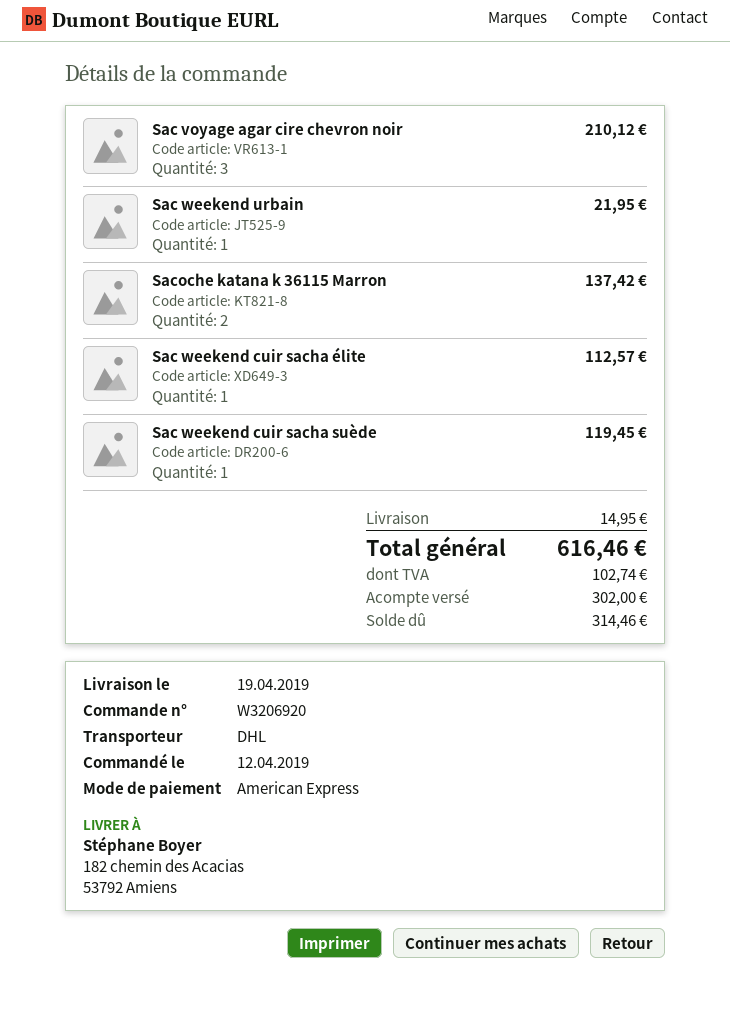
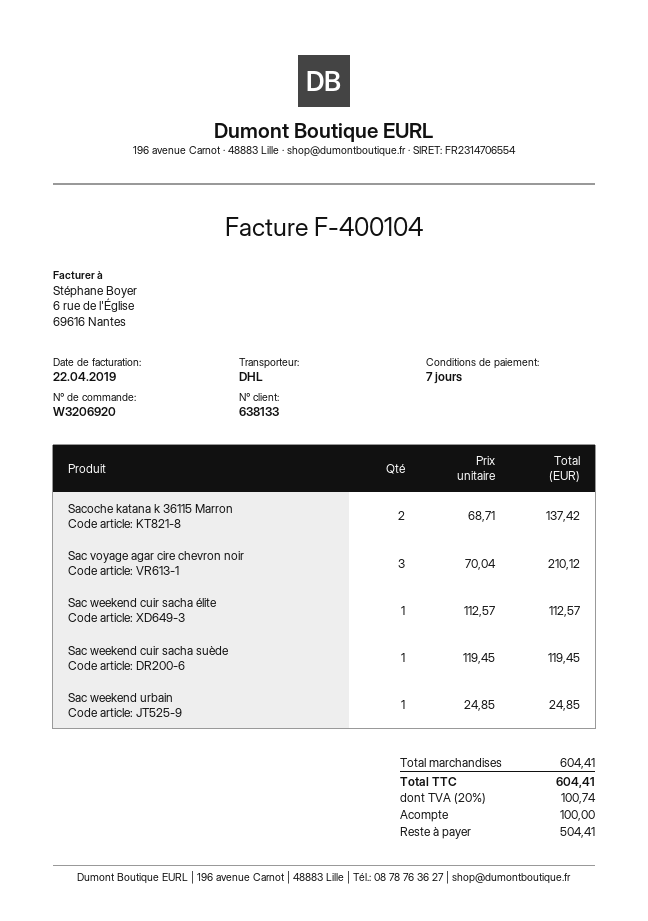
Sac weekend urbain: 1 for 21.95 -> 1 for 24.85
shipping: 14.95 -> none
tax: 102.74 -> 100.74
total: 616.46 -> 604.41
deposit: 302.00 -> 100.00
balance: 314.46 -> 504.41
- - - - - - -
An exact copy is needed of the closing lines of the entries above, counting from the one that contains "tax: 102.74 -> 100.74" and including it and the last.

tax: 102.74 -> 100.74
total: 616.46 -> 604.41
deposit: 302.00 -> 100.00
balance: 314.46 -> 504.41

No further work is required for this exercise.